Over the last two years, I've cut off a lot of my "white" friends.  I was so shocked as I discussed these things with some how they would tell me that "of course" I would be "sympathetic" because i wasn't "white" enough.  Or how, "those" people ask for it.  Or how I was obviously stepping out of my "zone".  Sigh..And I'm not racist, but somehow I seemed to have a LOT of racist friends...

But that wasn't the worst of it.  Suddenly, I realized that I had two women that were like family.  Helped me with my boys.  One was Aunt and one was not.  The two both gave so much I could never repay either.  Yet, the Aunt was the "white" one and the one that was not?  Was not.  I'm not saying one was more or less than the other.  In fact, quite the opposite.  They were both so good to me and my boys.  They were both my sisters and my sons' aunts.  They both earned that.  So it hit me like a ton of bricks.  Why was one "Aunt" and the other was not?  It was my own, bit of sub-conscious racism. Both are family.  I just didn't openly acknowledge my non-white friend was an aunt to my sons and a sister to me.  They, both of these women, deserved the same level of respect.  I had just been inconsistent in applying that respect.  

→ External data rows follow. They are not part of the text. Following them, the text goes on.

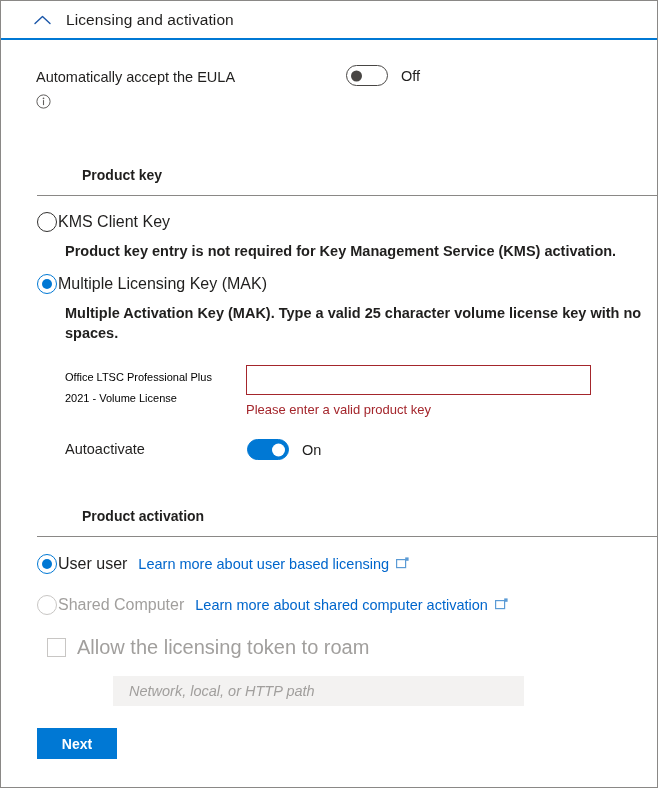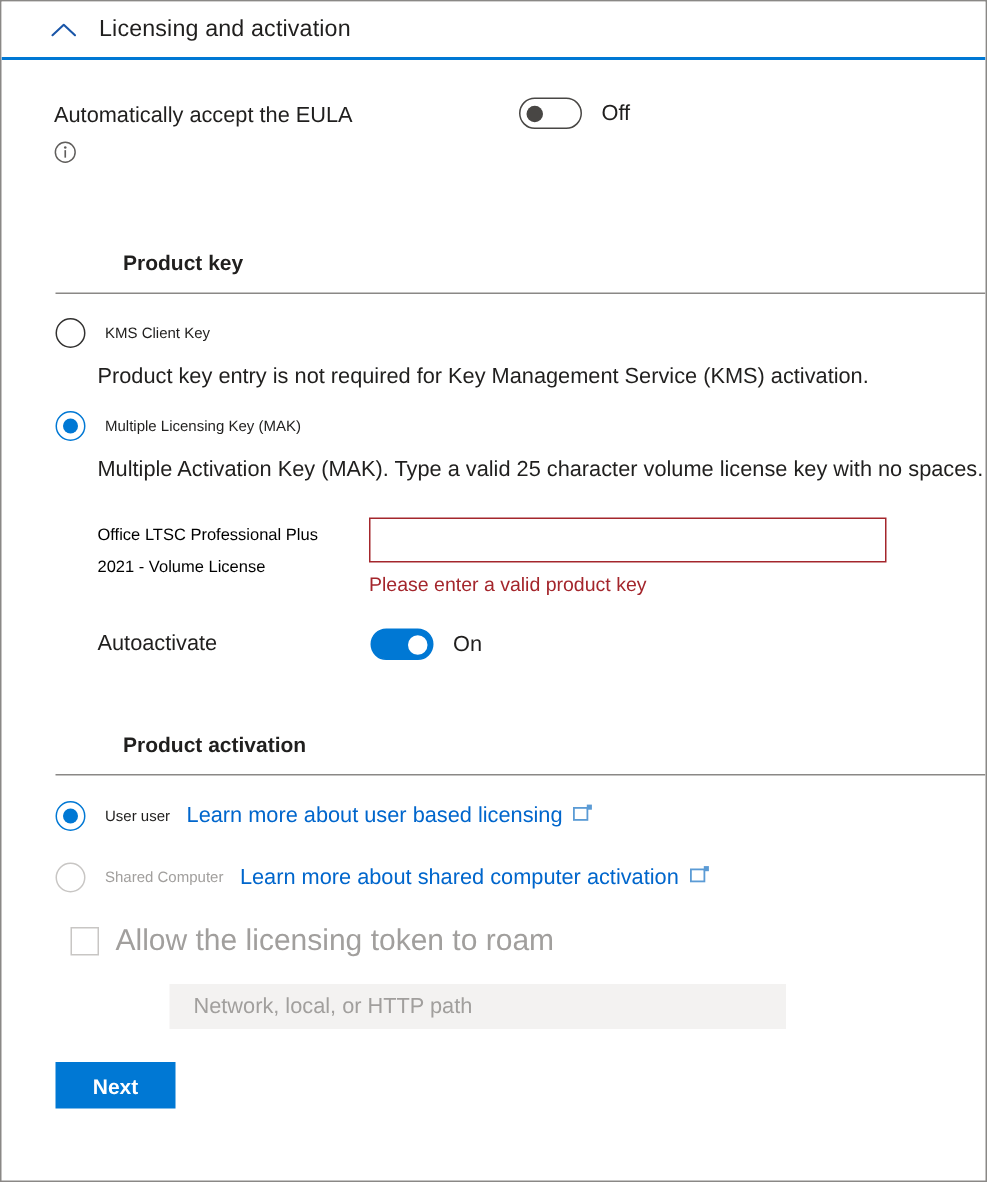--- a/index.html
+++ b/index.html
@@ -148,30 +148,31 @@
     position: absolute;
     left: 50%; top: 50%;
     transform: translate(-50%,-50%);
     width: 10px; height: 10px;
     border-radius: 50%;
     background: #0078d4;
   }
   .radio.disabled { border: 1.5px solid #c8c6c4; background:#fff; }
 
   .radio-label {
-    margin-left: 13px;
-    font-size: 10px;
+    margin-left: 1px;
+    font-size: 16px;
     color: #201f1e;
   }
   .radio-label.disabled { color: #a19f9d; }
 
   .desc {
     font-size: 14.5px;
     color: #201f1e;
     line-height: 20px;
+    font-weight: bold;
   }
 
   .link {
     color: #0066cc;
     font-size: 14.5px;
     text-decoration: none;
     cursor: pointer;
   }
   .ext-icon {
     display: inline-block;
@@ -233,20 +234,21 @@
     width: 411px;
     height: 30px;
     box-sizing: border-box;
     border: none;
     background: #f3f2f1;
     font-family: "Liberation Sans", sans-serif;
     font-size: 14.5px;
     color: #a19f9d;
     padding: 0 16px;
     outline: none;
+    font-style: italic;
   }
   .path-input::placeholder { color: #a19f9d; opacity: 1; }
 
   .next-btn {
     width: 80px;
     height: 31px;
     background: #0078d4;
     border: none;
     color: #ffffff;
     font-family: "Liberation Sans", sans-serif;

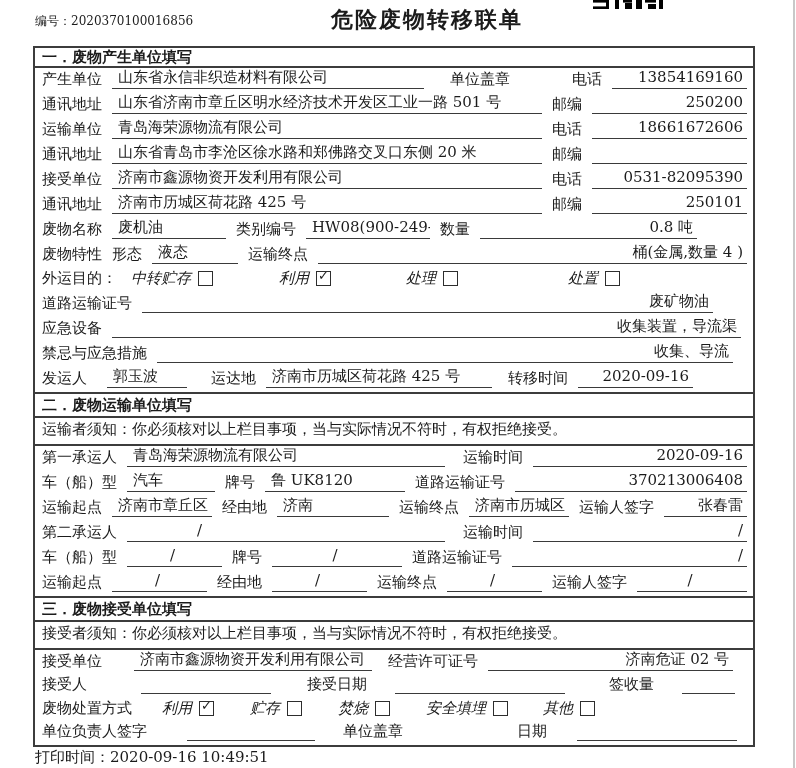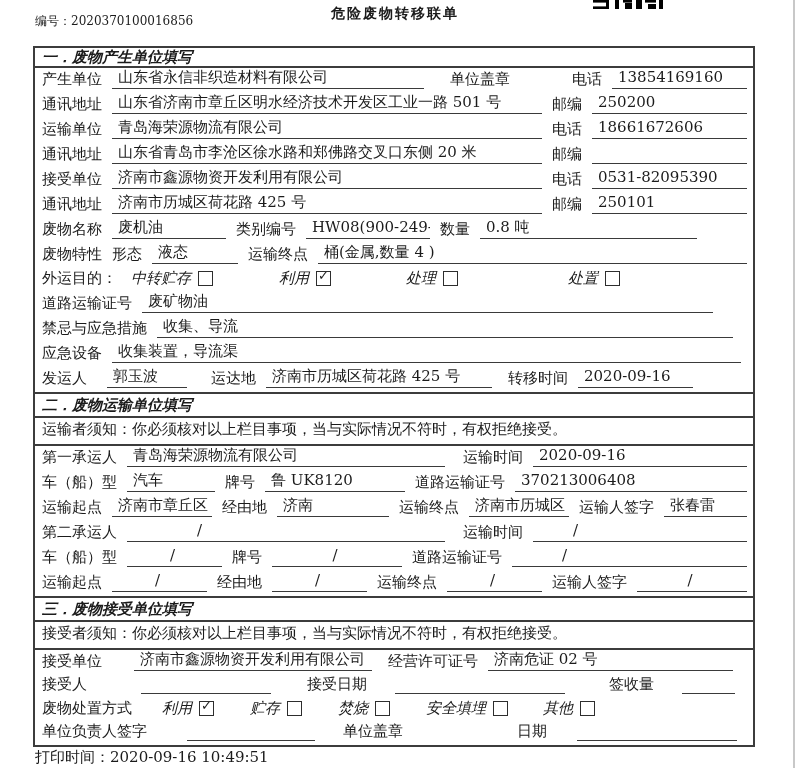--- a/index.html
+++ b/index.html
@@ -1,34 +1,34 @@
 <!DOCTYPE html>
 <html><head>
 <meta charset="utf-8">
 <style>
   html,body{margin:0;padding:0;overflow:hidden;background:#ffffff;}
   .page{position:relative;width:796px;height:768px;background:#fff;
         font-family:"DejaVu Serif","Liberation Serif",serif;color:#1b1b1b;}
   .page-edge{position:absolute;top:0;right:1px;width:2px;height:768px;background:#c8c8c8;}
   .serial{position:absolute;left:35px;top:13px;font-size:12px;white-space:nowrap;}
-  .doc-title{position:absolute;left:331px;top:5px;font-size:14px;font-weight:bold;letter-spacing:2px;white-space:nowrap;}
+  .doc-title{position:absolute;left:331px;top:5px;font-size:22px;font-weight:bold;letter-spacing:2px;white-space:nowrap;}
   .qr{position:absolute;left:593px;top:0;}
   .form{position:absolute;left:33px;top:46px;width:722px;height:701px;border:2px solid #3c3c3c;
         box-sizing:border-box;display:flex;flex-direction:column;}
   .sec-title{font-weight:bold;font-size:15px;padding:1px 6px 0 7px;border-bottom:2px solid #3c3c3c;
-             height:20px;box-sizing:border-box;flex:none;display:flex;align-items:center;font-style:italic;}
+             height:20px;box-sizing:border-box;flex:none;display:flex;align-items:center;}
   .sec-title.mid{height:26px;border-top:2px solid #3c3c3c;}
   .notice{font-size:15px;height:28px;box-sizing:border-box;flex:none;display:flex;align-items:center;
           padding:0 6px 2px 7px;border-bottom:2px solid #3c3c3c;white-space:nowrap;}
   .row{flex:1;display:flex;align-items:flex-end;padding:0 4px 4px 7px;font-size:15px;
        line-height:19px;white-space:nowrap;box-sizing:border-box;}
   .lb{margin-right:10px;flex:none;}
   .u{border-bottom:1px solid #3a3a3a;padding:0 4px 1px 6px;margin-right:10px;flex:none;
      box-sizing:border-box;overflow:hidden;}
-  .fill{flex:1 1 auto;}
+  .fill{flex:1 1 auto;text-align:right;}
   .c{text-align:center;padding-left:0;}
   .sp{display:inline-block;flex:none;}
   .opt{display:flex;align-items:flex-end;flex:none;}
   .opt-lb{margin-right:7px;font-style:italic;}
   .cb{position:relative;width:13px;height:13px;border:1.5px solid #2d2d2d;flex:none;
       margin-bottom:2px;box-sizing:content-box;background:#fff;}
   .ck{position:absolute;left:1px;top:-4px;font-size:13px;line-height:16px;}
   .print-line{position:absolute;left:35px;top:748px;font-size:15px;white-space:nowrap;}
 </style>
 </head>
@@ -145,27 +145,27 @@
         <span class="cb"></span>
       </span>
     </div>
 
     <div class="row">
       <span class="lb">道路运输证号</span>
       <span class="u fill" style="margin-right:36px">废矿物油</span>
     </div>
 
     <div class="row">
+      <span class="lb">应急设备</span>
+      <span class="u fill" style="margin-right:8px">收集装置，导流渠</span>
+    </div>
+
+    <div class="row">
       <span class="lb">禁忌与应急措施</span>
       <span class="u fill" style="margin-right:16px">收集、导流</span>
-    </div>
-
-    <div class="row">
-      <span class="lb">应急设备</span>
-      <span class="u fill" style="margin-right:8px">收集装置，导流渠</span>
     </div>
 
     <div class="row">
       <span class="lb">发运人</span>
       <i class="sp" style="width:10px"></i>
       <span class="u" style="width:80px">郭玉波</span>
       <i class="sp" style="width:14px"></i>
       <span class="lb">运达地</span>
       <span class="u" style="width:226px">济南市历城区荷花路 425 号</span>
       <i class="sp" style="width:6px"></i>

What's the take away?  If you are "white" America and you think you aren't "racist" because you aren't blatant, you aren't screaming at other races, you smile, you are polite, you do your "best" to be a "good" person?  That doesn't mean you aren't racist.  What means you aren't racist is you self analyze.  You recognize you have no non-white friends and you make the effort to change that.  We all work with multiple races, so you can.  You don't roll your eyes when you see a couple kids of another race.  You don't assume too brown, isn't it nice they are Native, brag how Native you are when you look "whiter" than bread.  You simply start to acknowledge we fail no matter how "non-racist" we are.  I'm not saying go out there and kiss ass.  I'm saying the Indian couple whose wife wears the full garb and with the Hindi dot on her forehead aren't weird and why did they move into your neighborhood isn't a problem for you.  I'm saying the asshole neighbor who you drink beer with twice a week who's bitching they moved in?  You tell him to shut the hell up nicely once and then if he keeps saying shitty things?  You quit drinking beer with him until he realizes he's being an asshole.  If he never realizes he's an asshole?  You go over to the Hindi neighbors with a fruit basket because you looked up that food baskets are considered respectful and you are making the effort, no matter what that asshole you thought was a good guy says.  And when he asks you?  You tell him flat out.  Nice neighbors.  Different?  Yeah, you suppose, but you like diversity and how amazing the wife's stuffed grape leaves are.  It's not enough you are not blatantly racist.  You have to try to overcome the underlying racism that we all have, the underlying racism so many of us allow by inaction.

Here's my way.  I am so sorry to one of my best friends, a sister, that my sons didn't call her Aunt.  She earned that.  I just had underlying racist beliefs, ones that should never have endured.  I'm not using them as an excuse for my guilty conscience.  I know it was wrong.  I'm sorry it took me this long to know it, and that it took even longer to grow a pair and admit it.  I cannot correct it.  My sons are grown.  I'm just glad that I did everything to teach them that I wasn't perfect and that skin hue was never a reason to judge anyone, whether capabilities, intelligence or friendship.  I just wasn't completely consistent with my message.  Fortunately for me, they knew I was wrong before I did.